Research
Multimodal Communication with Social Robots and Virtual Agents
Multimodal Communication with Social Robots and Virtual Agents
In this work we study how speech, gaze, and pointing are integrated during referential communication, and how such behaviour can be captured, analysed, and adapted for artificial agents.
This study presents a complete workflow for capturing, processing, and aligning multimodal data from human participants performing a referential task, including speech, eye gaze, and pointing behavior. It also shows how the resulting temporal and movement-based features can inform models of referential behavior in an artificial agent. Information about speech timing, gaze patterns, pointing actions, and gesture movement dynamics is obtained using motion-capture and eye-tracking technologies.
Multimodal data is difficult to analyze as it involves synchronizing multiple data streams and annotating (which is very effort and time intensive). In my research I have focused on developing pipelines which make it easier to annotate, analyze and synchronize multimodal data.

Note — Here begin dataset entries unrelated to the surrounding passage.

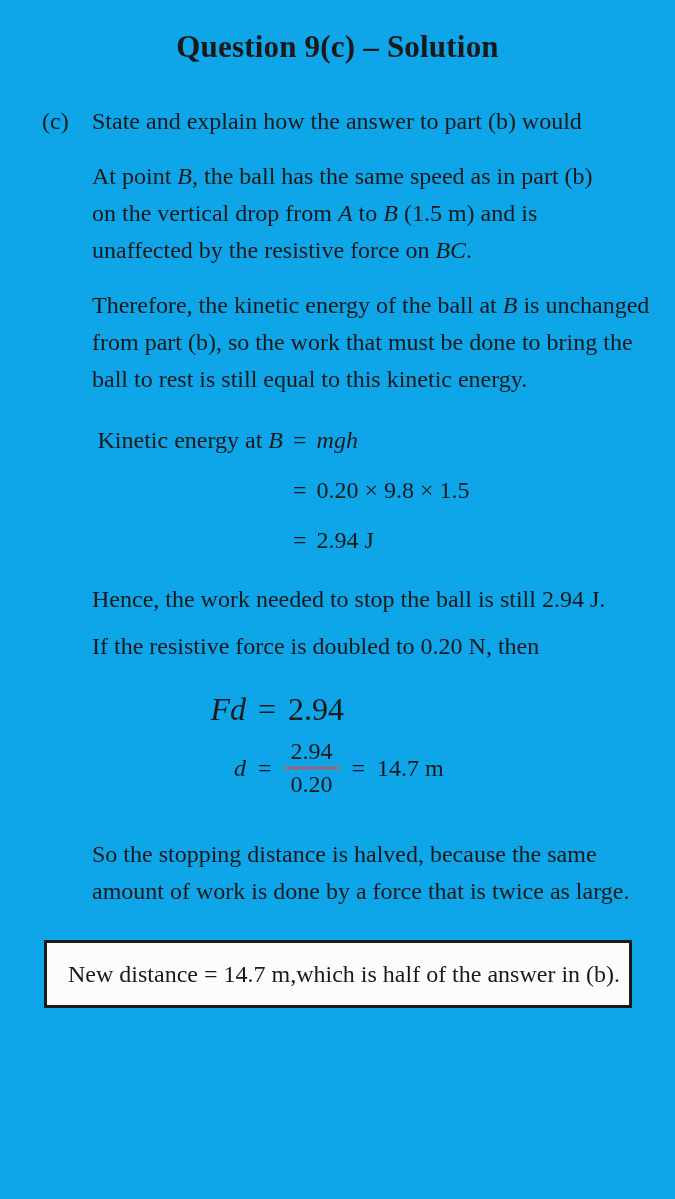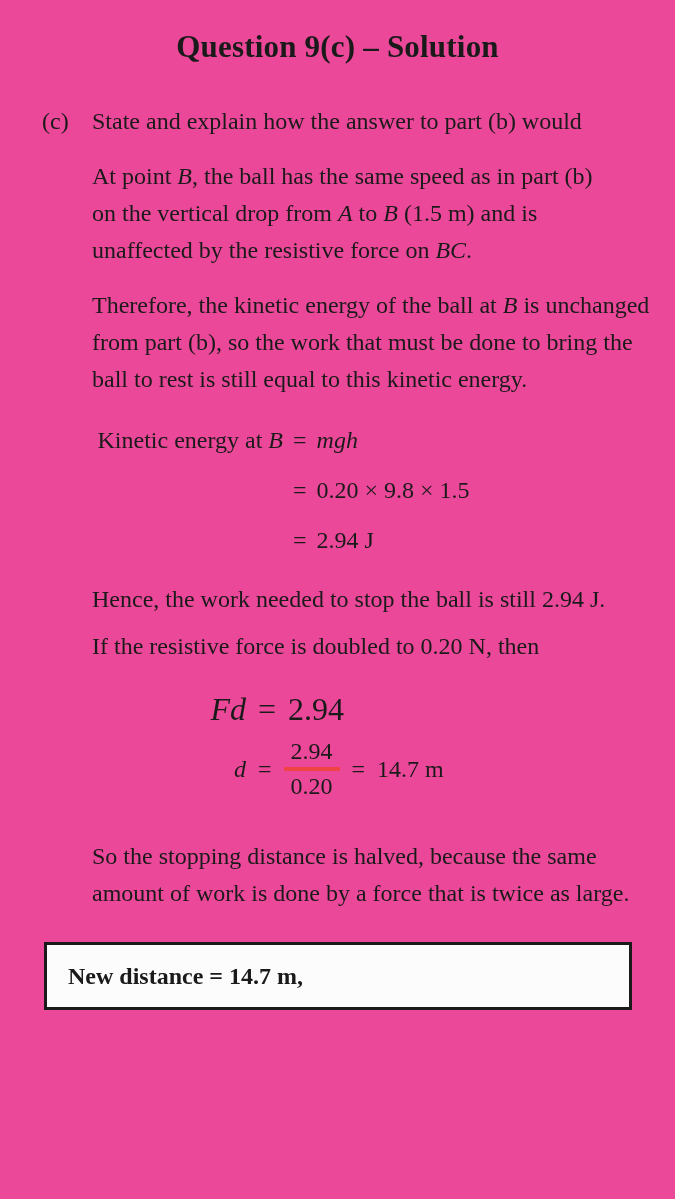--- a/index.html
+++ b/index.html
@@ -6,7 +6,7 @@
   .page {
     width: 675px;
     height: 1199px;
-    background: #ec4899;
+    background: #0ea5e9;
     color: #1a1a1a;
     font-family: "Liberation Serif", serif;
     overflow: hidden;

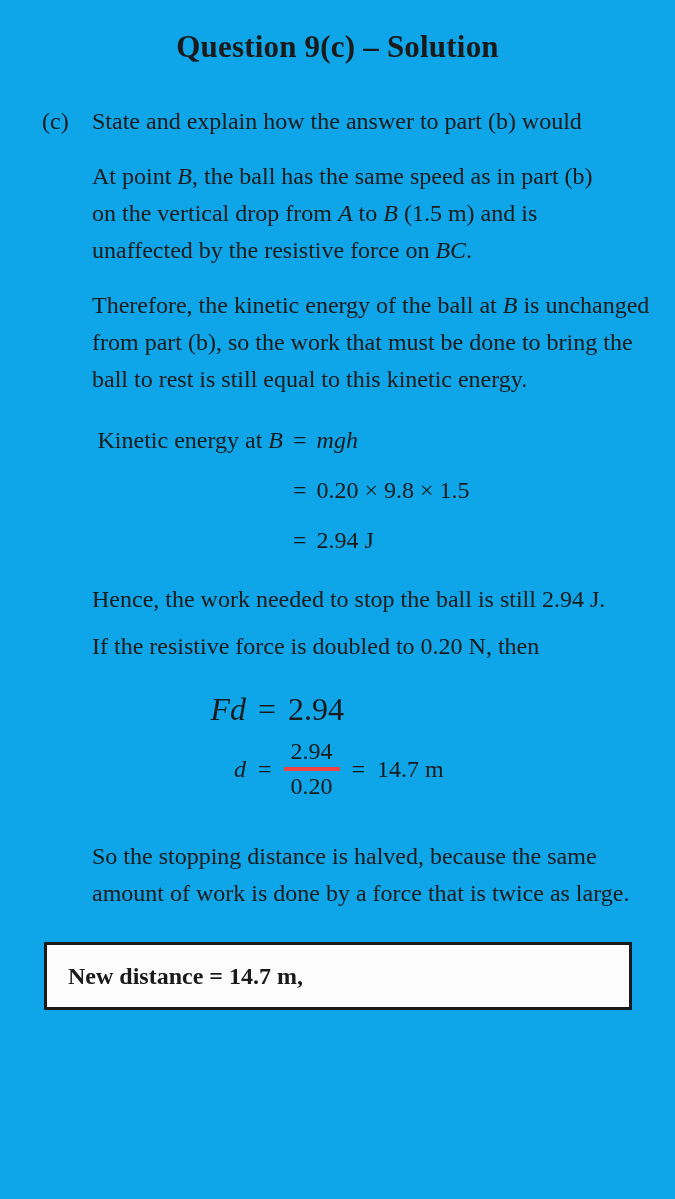--- a/index.html
+++ b/index.html
@@ -50,7 +50,7 @@
   .eq-fd-eq { margin: 0 12px; }
   .frac { display: inline-flex; flex-direction: column; align-items: center; text-align: center; }
   .frac .num { line-height: 29px; padding: 1px 7px 1px; }
-  .frac .den { line-height: 29px; border-top: 4px solid #ef4444; padding: 1px 7px 1px; }
+  .frac .den { line-height: 29px; border-top: 2px solid #ef4444; padding: 1px 7px 1px; }
 
   i { font-style: italic; }
 

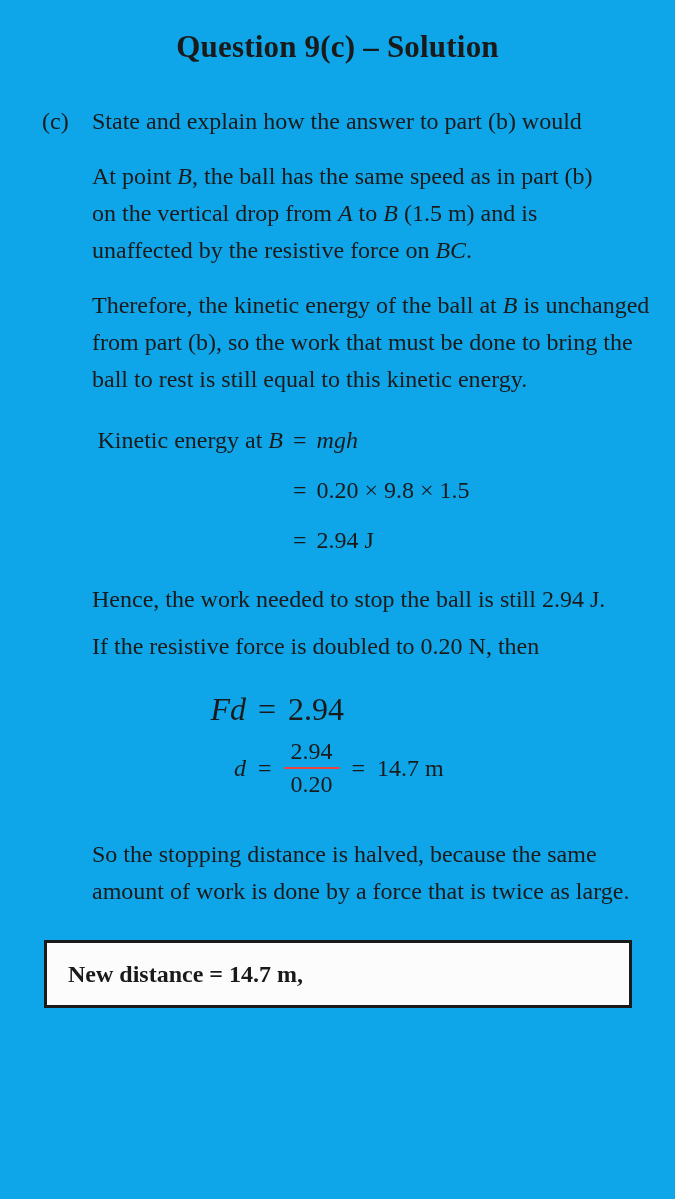--- a/index.html
+++ b/index.html
@@ -66,7 +66,7 @@
     font-size: 24px;
     background: #fcfcfc;
   }
-  .answer-box b { font-weight: 700; }
+  .answer-box b { font-weight: 400; }
 </style>
 </head>
 <body>

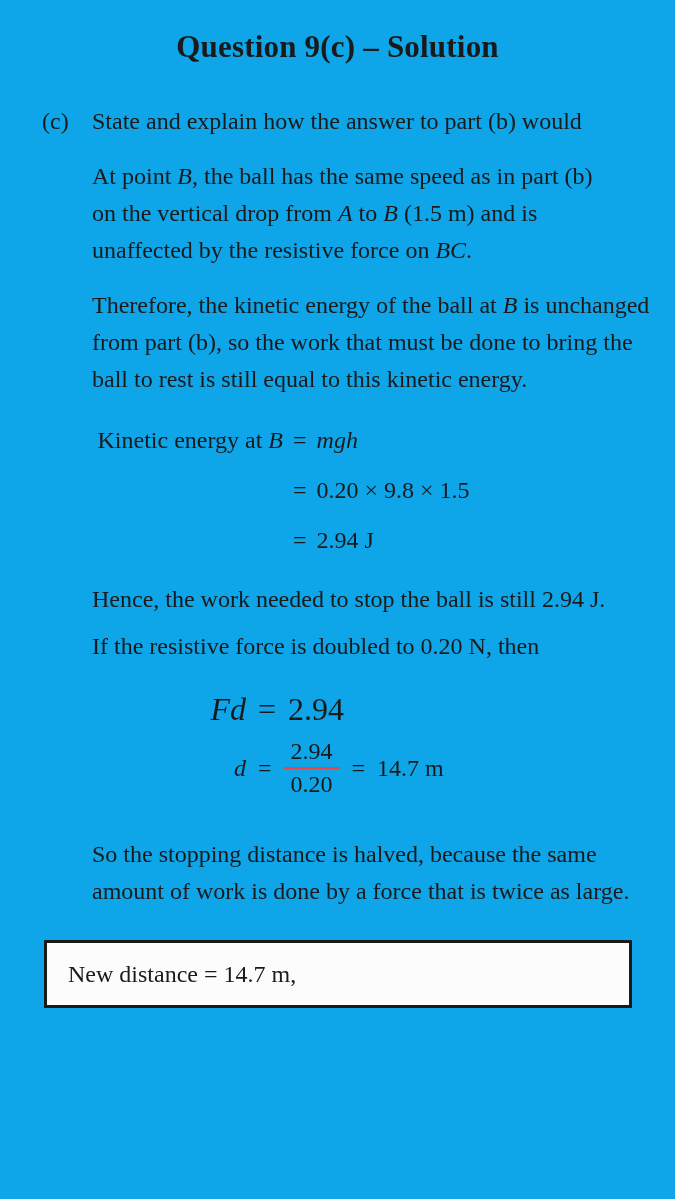--- a/index.html
+++ b/index.html
@@ -144,6 +144,7 @@
 
   <div class="answer-box">
     <span><b>New distance = 14.7 m,</b></span>
+      <span> which is half of the answer in (b).</span>
   </div>
 
 </div>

In this study we introduce a human-in-the-loop automatic gaze data annotation pipeline that maps gaze data onto regions of interest (ROI) in videos leveraging state-of-the-art deep learning models. This pipeline would enable researchers define target objects and refine ROIs using intuitive channels such as text or visual prompts.
In this work, I investigate how large language models can be used to generate context-appropriate emotional expressions for social robots during live human–robot dialogue.
The system uses the ongoing conversation as context, predicts the robot’s emotional state in real time, and maps this prediction to facial expressions on the robot. Through a collaborative interaction study, we compared model-driven emotional expressions with no-emotion and mismatched-emotion conditions. The results showed that congruent LLM-generated expressions made the robot appear more human-like, emotionally appropriate, and engaging.
In this work, I explore how social robots can decide where and when to look during human–robot interaction. Instead of relying only on reactive gaze shifts, we developed a planning-based gaze control system that predicts gaze targets over a short future time window.
The system coordinates gaze behavior across conversational functions such as turn-taking, gaze aversion, referential gaze, and joint attention, while also improving eye–head coordination. A user study showed that this planning-based approach was preferred over a purely reactive system and was perceived as more interpretable and better at regulating interpersonal intimacy.
In this work, I study how people perceive emotional expressions in social robots, and whether the eye region alone is sufficient for recognizing emotions.
We conducted a user study comparing human faces with robot faces that varied in appearance and visible facial region. The results show that fully animated robot faces can communicate emotions effectively, but recognition becomes less accurate when only the eyes are visible. Under this constraint, more human-like robot faces support better emotion recognition, highlighting the importance of facial design for expressive and socially intuitive robots.